Si le bilan quantitatif du dispositif CTE est plus encourageant fin 2001 que fin 2000, il n'en reste pas moins que les objectifs fixés à ce dispositif restent très critiqués par les agriculteurs notamment et suscitent encore, somme toute, peu d'engouement chez les agriculteurs.

La principale critique formulée à l'égard des CTE concerne le caractère trop ambitieux des objectifs fixés qui voudraient en faire un outil de réorientation totale de la politique agricole.

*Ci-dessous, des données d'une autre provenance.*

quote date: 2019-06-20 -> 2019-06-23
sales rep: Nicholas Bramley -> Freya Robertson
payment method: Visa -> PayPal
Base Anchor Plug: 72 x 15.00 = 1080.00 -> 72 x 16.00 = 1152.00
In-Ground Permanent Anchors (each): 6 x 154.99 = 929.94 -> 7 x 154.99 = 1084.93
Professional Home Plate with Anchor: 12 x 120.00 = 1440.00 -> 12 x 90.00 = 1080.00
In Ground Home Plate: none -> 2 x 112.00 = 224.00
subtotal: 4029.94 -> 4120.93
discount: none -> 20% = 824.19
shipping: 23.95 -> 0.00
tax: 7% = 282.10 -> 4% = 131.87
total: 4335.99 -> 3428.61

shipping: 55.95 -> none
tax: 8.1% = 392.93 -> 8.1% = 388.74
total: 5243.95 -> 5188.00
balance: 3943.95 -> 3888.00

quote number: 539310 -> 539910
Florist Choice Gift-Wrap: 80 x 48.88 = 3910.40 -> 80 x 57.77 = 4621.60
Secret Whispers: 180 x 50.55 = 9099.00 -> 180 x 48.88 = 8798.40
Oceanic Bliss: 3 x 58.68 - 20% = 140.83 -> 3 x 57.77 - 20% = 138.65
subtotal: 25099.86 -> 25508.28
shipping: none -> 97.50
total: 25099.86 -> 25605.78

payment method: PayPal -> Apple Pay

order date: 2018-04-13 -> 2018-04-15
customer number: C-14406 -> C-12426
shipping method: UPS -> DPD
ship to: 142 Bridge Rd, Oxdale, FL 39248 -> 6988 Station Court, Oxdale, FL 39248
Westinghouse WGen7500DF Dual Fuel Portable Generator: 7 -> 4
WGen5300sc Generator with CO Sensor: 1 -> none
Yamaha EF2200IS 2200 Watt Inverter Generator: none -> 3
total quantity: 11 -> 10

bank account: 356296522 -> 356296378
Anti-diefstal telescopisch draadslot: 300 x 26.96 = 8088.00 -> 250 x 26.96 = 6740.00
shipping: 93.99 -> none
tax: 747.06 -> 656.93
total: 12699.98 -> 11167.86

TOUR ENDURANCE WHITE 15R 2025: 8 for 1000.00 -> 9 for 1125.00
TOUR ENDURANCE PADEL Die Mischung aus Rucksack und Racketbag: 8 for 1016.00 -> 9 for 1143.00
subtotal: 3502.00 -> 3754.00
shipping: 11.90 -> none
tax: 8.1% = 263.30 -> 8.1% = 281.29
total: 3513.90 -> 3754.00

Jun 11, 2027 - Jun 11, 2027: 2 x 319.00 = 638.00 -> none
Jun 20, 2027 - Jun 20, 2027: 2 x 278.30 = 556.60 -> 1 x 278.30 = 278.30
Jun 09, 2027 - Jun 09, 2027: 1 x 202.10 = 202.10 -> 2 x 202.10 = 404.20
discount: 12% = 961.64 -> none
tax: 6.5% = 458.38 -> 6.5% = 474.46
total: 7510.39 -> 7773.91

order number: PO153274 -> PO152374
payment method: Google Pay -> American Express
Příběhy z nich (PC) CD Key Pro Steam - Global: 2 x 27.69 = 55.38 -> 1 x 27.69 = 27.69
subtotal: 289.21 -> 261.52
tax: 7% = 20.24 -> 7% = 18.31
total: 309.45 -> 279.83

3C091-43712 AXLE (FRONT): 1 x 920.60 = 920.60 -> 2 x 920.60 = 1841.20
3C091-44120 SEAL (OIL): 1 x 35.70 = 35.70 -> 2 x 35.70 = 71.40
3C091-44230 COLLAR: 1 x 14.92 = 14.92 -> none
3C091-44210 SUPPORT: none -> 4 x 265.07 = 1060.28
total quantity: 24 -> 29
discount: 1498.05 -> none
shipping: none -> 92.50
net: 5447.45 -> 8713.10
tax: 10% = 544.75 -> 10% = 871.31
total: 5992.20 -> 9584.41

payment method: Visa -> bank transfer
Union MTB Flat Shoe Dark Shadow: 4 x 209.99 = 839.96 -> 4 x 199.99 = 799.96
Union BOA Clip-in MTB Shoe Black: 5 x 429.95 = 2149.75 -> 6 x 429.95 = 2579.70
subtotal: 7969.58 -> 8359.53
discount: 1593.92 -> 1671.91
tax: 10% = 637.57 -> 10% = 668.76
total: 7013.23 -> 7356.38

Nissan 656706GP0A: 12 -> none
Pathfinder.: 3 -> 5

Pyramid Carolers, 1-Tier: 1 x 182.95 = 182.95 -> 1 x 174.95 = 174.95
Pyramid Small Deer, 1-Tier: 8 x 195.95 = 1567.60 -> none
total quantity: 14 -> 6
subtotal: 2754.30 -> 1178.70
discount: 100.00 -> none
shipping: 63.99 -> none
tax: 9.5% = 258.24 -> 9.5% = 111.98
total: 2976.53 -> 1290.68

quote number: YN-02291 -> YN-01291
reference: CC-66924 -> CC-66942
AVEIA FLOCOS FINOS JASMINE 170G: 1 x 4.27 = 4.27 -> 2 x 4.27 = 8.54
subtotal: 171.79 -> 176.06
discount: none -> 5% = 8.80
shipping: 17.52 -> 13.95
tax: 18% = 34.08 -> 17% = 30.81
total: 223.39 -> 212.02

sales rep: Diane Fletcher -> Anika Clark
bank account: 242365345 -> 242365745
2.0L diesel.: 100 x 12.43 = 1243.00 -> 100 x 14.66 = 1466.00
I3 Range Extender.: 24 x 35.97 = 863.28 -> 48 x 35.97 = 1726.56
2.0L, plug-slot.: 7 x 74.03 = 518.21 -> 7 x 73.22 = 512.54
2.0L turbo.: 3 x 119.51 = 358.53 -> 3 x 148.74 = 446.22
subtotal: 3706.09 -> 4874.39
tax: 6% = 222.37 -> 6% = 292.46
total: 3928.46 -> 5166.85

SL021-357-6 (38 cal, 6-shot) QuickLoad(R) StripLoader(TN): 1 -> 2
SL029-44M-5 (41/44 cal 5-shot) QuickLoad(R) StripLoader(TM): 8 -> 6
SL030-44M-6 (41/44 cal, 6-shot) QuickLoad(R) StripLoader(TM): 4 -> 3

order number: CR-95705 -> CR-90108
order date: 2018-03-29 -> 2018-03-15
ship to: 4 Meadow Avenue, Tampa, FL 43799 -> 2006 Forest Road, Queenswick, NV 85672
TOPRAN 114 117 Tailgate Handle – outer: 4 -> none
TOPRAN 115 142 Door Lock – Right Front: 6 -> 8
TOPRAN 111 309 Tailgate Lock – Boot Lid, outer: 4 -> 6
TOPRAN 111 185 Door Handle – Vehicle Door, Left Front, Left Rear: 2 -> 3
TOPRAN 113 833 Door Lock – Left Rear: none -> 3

La complémentarité entre le volet économique des CTE et les adaptations sociales et environnementales n'existe pas et l'accent donné à la dimension socio-environnementale de ce dispositif a contribué à gripper la mécanique dès le départ.

Les conditions de la réussite de cet outil sont celles que votre rapporteur spécial avaient soulignées l'année passée.

a) Privilégier la logique de projets collectifs

L'addition de CTE individuels ne saurait constituer une politique et n'assure pas la pérennité des projets ; il est nécessaire de privilégier des projets collectifs qui, tout en confortant la vocation économique des exploitations, renforcent les services de nature sociale et environnementale rendus au territoire.

Ces projets collectifs peuvent être multiformes :

- émaner de territoires dans le cadre de pays, d'une intercommunalité, d'une petite région agricole ;

- être sous-tendus par des problématiques environnementales à partir d'enjeux locaux du type bassins versants par exemple ;

- être portés par des outils économiques, notamment les coopératives qui sont bien placées pour croiser l'approche territoriale et la valorisation économique des projets.

b) Rechercher la souplesse et la simplification

Les CTE doivent constituer un outil souple. Les acteurs locaux doivent pouvoir l'adapter à la réalité de leurs territoires.

L'articulation du dispositif CTE, construit sur une logique de projet, avec le règlement développement rural, qui n'est qu'une juxtaposition de mesures, ne doit pas conduire à un empilement de contraintes et à une unification des démarches et des procédures.

c) Accompagner les dynamiques locales

L'ancrage territorial et la concertation locale impliquant le plus grand nombre d'acteurs sont deux points clés placés au centre du dispositif. Ceux-ci induisent une mise en oeuvre et une gestion déconcentrées des CTE. Dans ce processus, la réussite des contrats repose, entre autres, sur la mobilisation des acteurs du terrain, sur leur diversité et sur leur capacité à faire émerger des projets collectifs.

d) Disposer de moyens suffisants

Le dispositif des CTE fait appel à plusieurs sources de financement : des crédits nationaux, des crédits communautaires et éventuellement des concours financiers des collectivités locales qui souhaitent s'engager.

Le lien entre CTE et modulation des aides pollue le débat et transforme le CTE en un outil de redistribution alors qu'il doit être un outil d'orientation de l'agriculture.

Il s'agit également d'éviter d'entrer dans une logique de course aux aides au détriment d'une approche qualitative au service d'une politique départementale.

L'introduction du principe de dégressivité des aides octroyées au titre du volet environnemental du CTE peut donc se justifier mais la référence à un montant moyen national peut générer un effet pervers en incitant à revoir à la baisse tous les projets.

e) « Européaniser » le CTE

Le règlement communautaire développement rural encourage la multifonctionnalité, reconnue désormais au niveau européen. Il constitue le second pilier de la PAC.

Si le dispositif des CTE s'avère être un modèle de développement et de réorientation de la politique agricole, il devrait être applicable dans tous les Etats membres. La généralisation des CTE au niveau européen aurait l'avantage de simplifier sa mise en oeuvre. Elle se traduirait, en effet, par une adaptation du règlement « développement rural ».

Les autres Etats membres devraient être sensibilisés à cette question, d'autant plus que certains d'entre eux (Finlande, Portugal, Italie, Grande-Bretagne, Pays-Bas) semblent intéressés par la démarche.